**Task goal**
Would you transcribe the listing that follows word for word, skipping pictures?

**Data for processing**
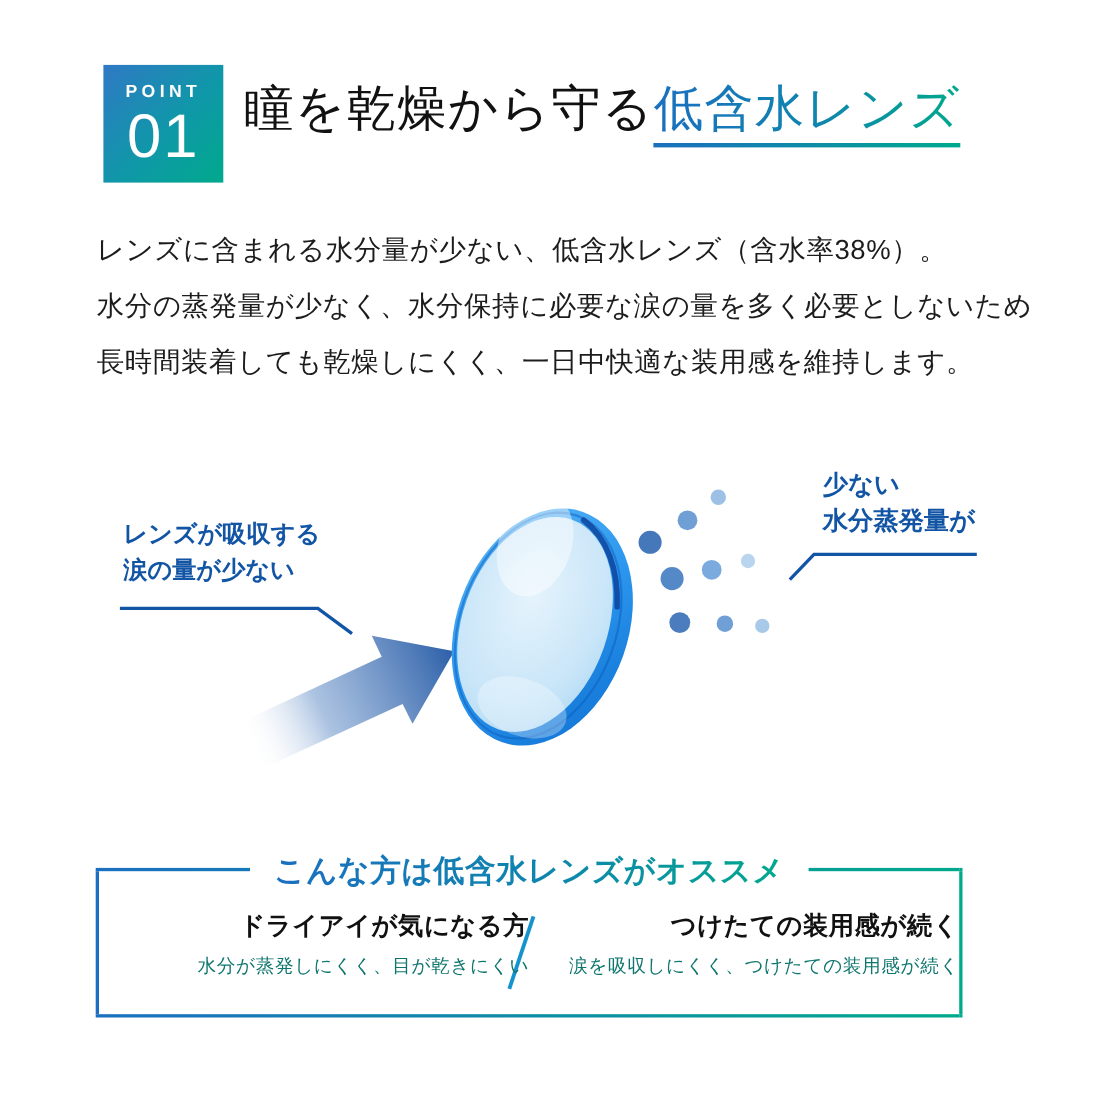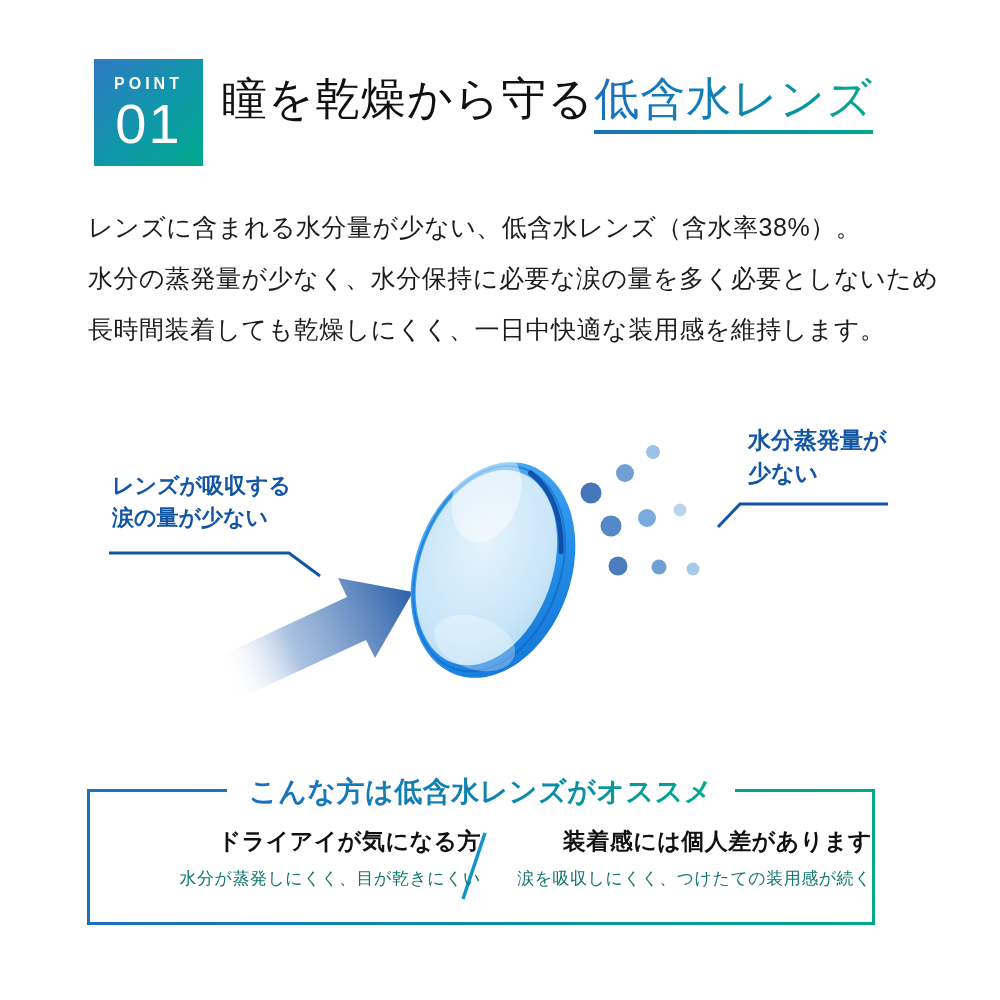"水分蒸発量が" div { order: before "少ない" -> after "少ない" }
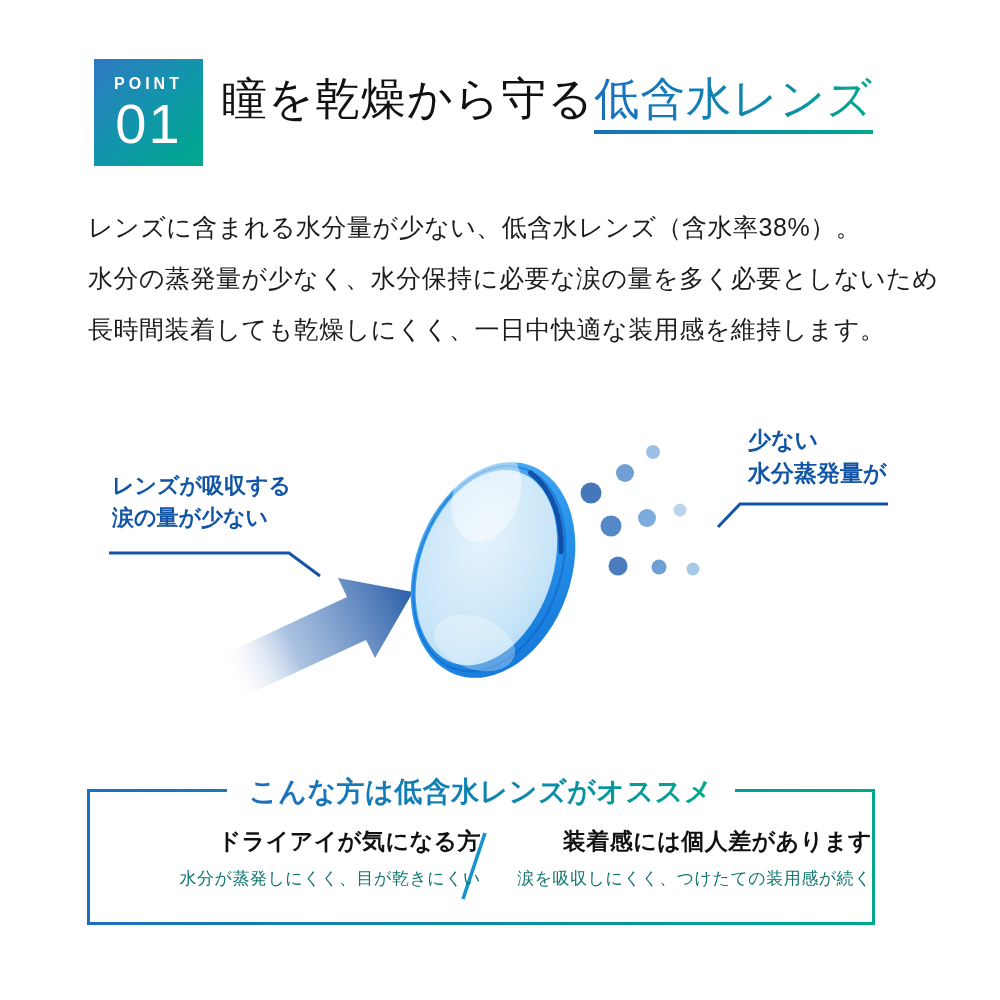"装着感には個人差があります" div.rc-title { text: 装着感には個人差があります -> つけたての装用感が続く }
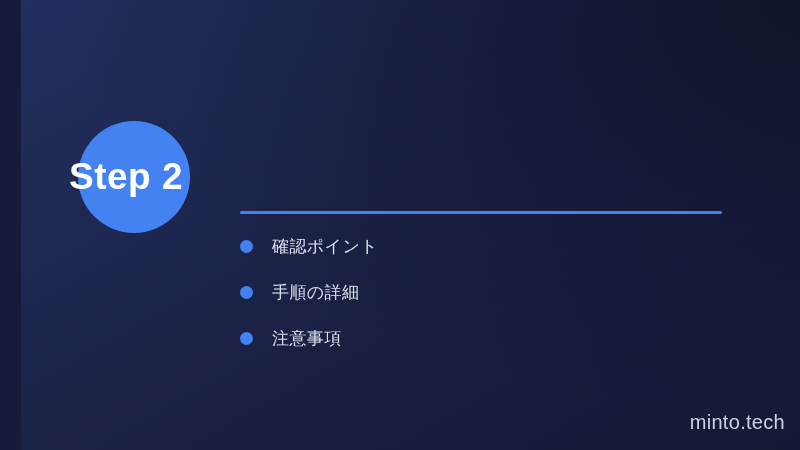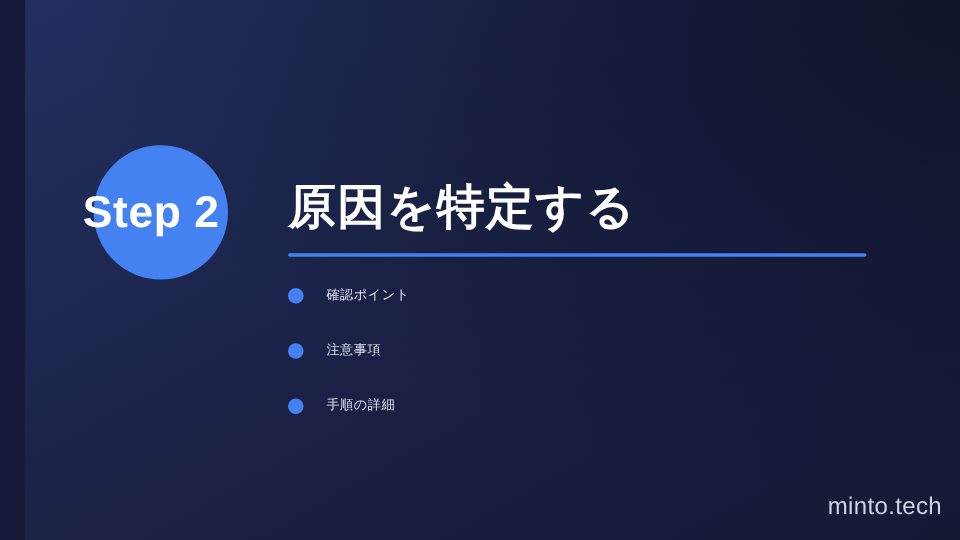"原因を特定する" h1.title { html: <h1>原因を特定する</h1> -> none }
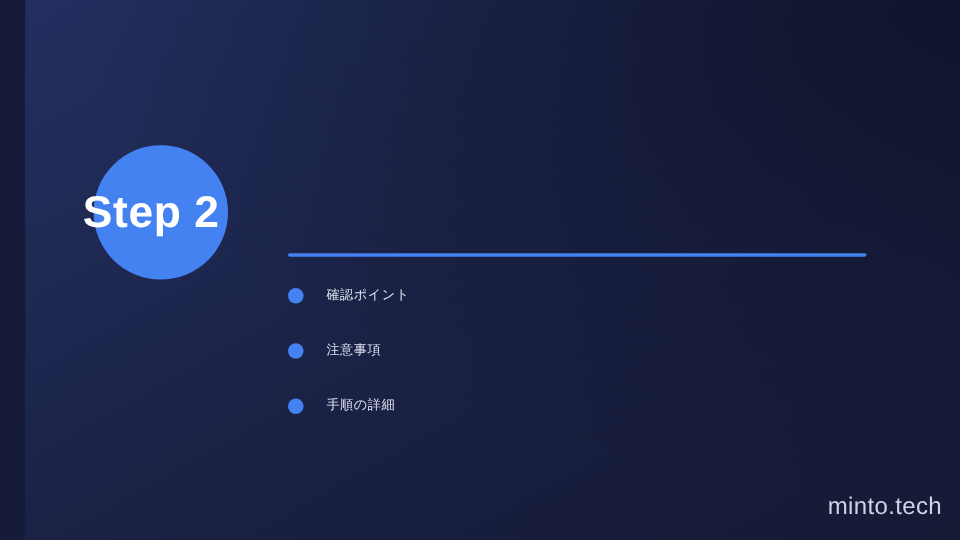"確認ポイント" .bullet-text { font-size: 11px -> 17px }
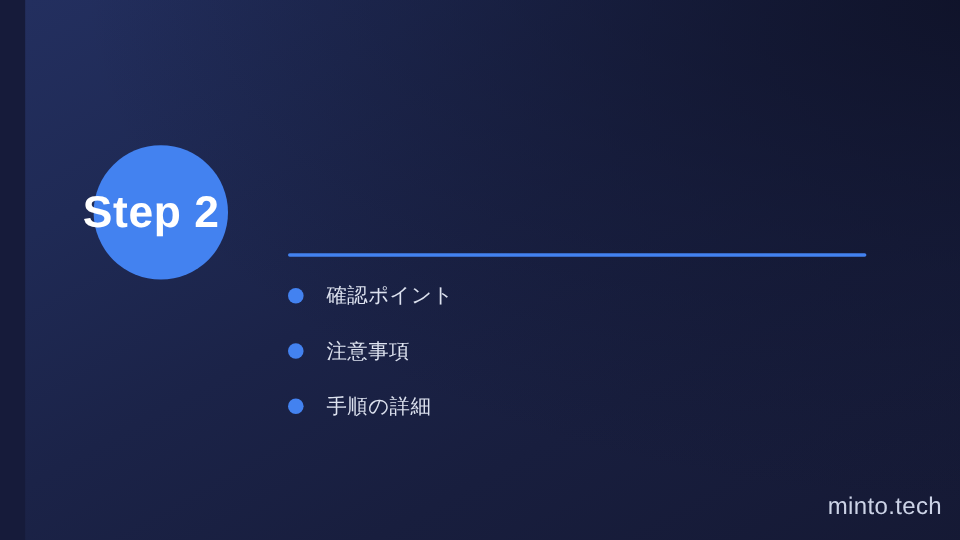"注意事項" li.bullet-row { order: before "手順の詳細" -> after "手順の詳細" }
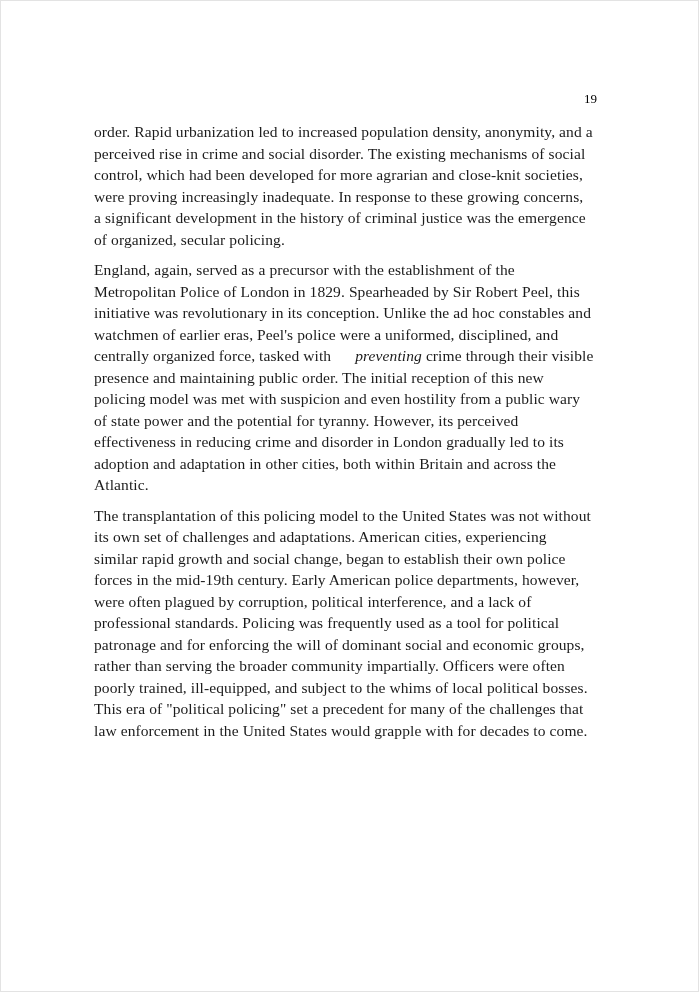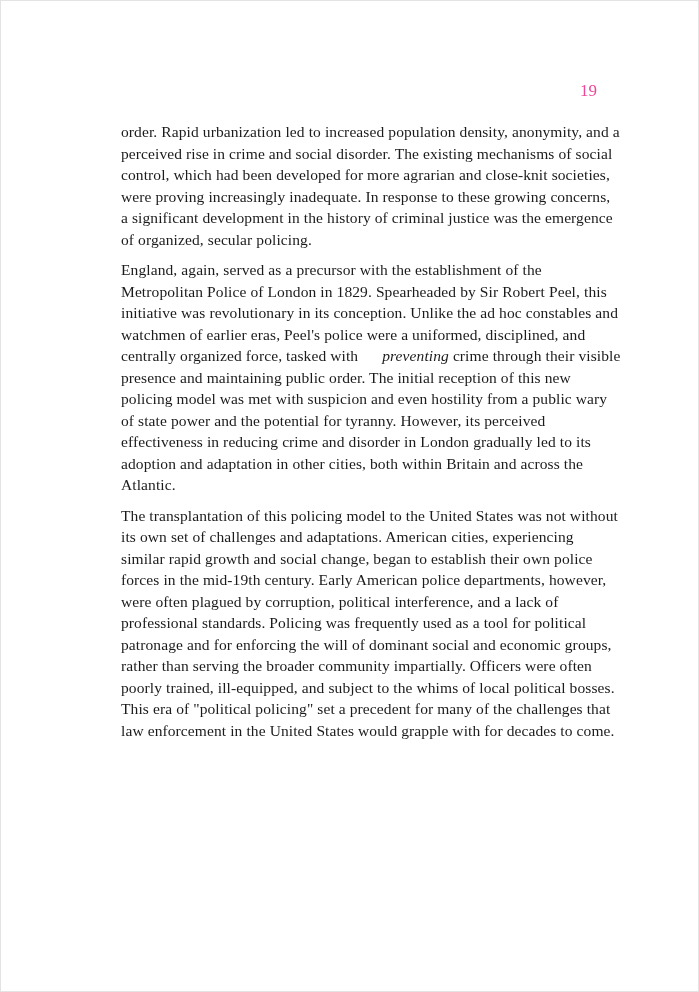"19" .page-number { color: #ec4899 -> #000000; font-size: 17px -> 13px; top: 81px -> 91px }
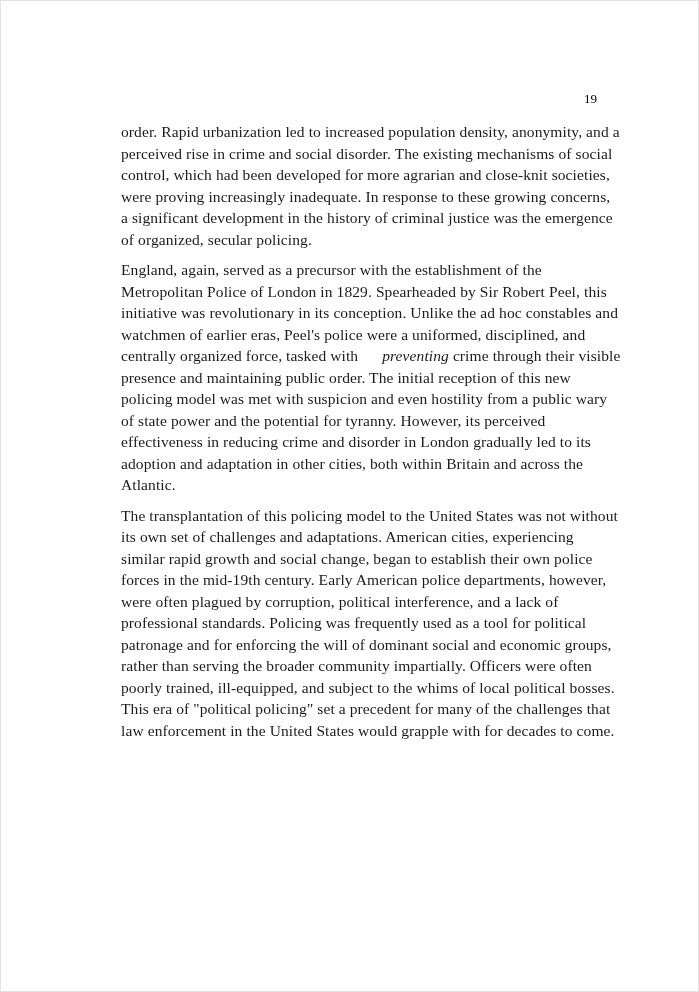"order. Rapid urbanization led to" .body-text { left: 120px -> 93px }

**Answer space**
"水分蒸発量が" div { order: before "少ない" -> after "少ない" }
"装着感には個人差があります" div.rc-title { text: 装着感には個人差があります -> つけたての装用感が続く }
"原因を特定する" h1.title { html: <h1>原因を特定する</h1> -> none }
"確認ポイント" .bullet-text { font-size: 11px -> 17px }
"注意事項" li.bullet-row { order: before "手順の詳細" -> after "手順の詳細" }
"19" .page-number { color: #ec4899 -> #000000; font-size: 17px -> 13px; top: 81px -> 91px }
"order. Rapid urbanization led to" .body-text { left: 120px -> 93px }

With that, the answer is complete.